● **ASSIGNED TASK**: Exact repetition, please: start with the line where "shipping: 0.00 -> 8.00" appears and stop after the final line of the records.

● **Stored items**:

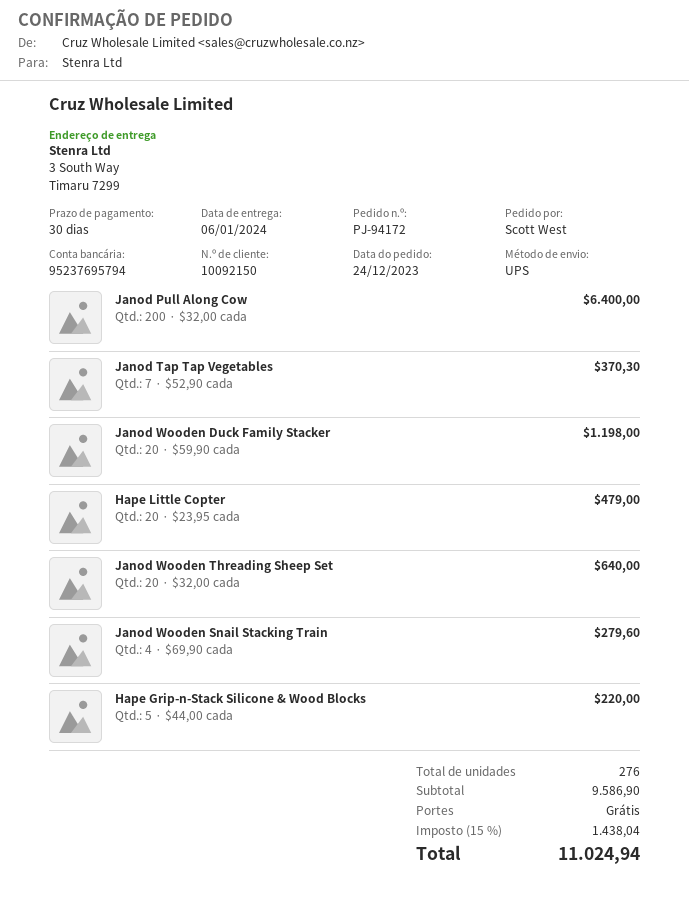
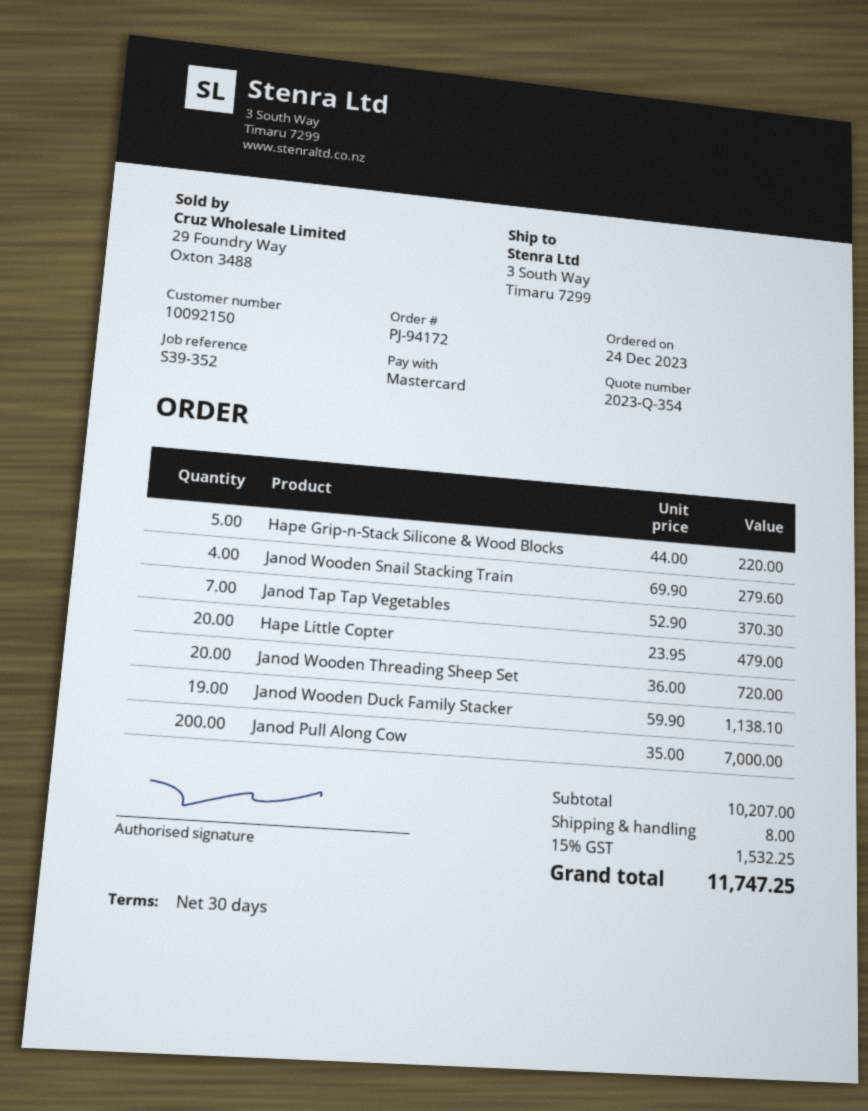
Janod Pull Along Cow: 200 x 32.00 = 6400.00 -> 200 x 35.00 = 7000.00
Janod Wooden Duck Family Stacker: 20 x 59.90 = 1198.00 -> 19 x 59.90 = 1138.10
Janod Wooden Threading Sheep Set: 20 x 32.00 = 640.00 -> 20 x 36.00 = 720.00
subtotal: 9586.90 -> 10207.00
shipping: 0.00 -> 8.00
tax: 15% = 1438.04 -> 15% = 1532.25
total: 11024.94 -> 11747.25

● **WRITTEN ANSWER**:
shipping: 0.00 -> 8.00
tax: 15% = 1438.04 -> 15% = 1532.25
total: 11024.94 -> 11747.25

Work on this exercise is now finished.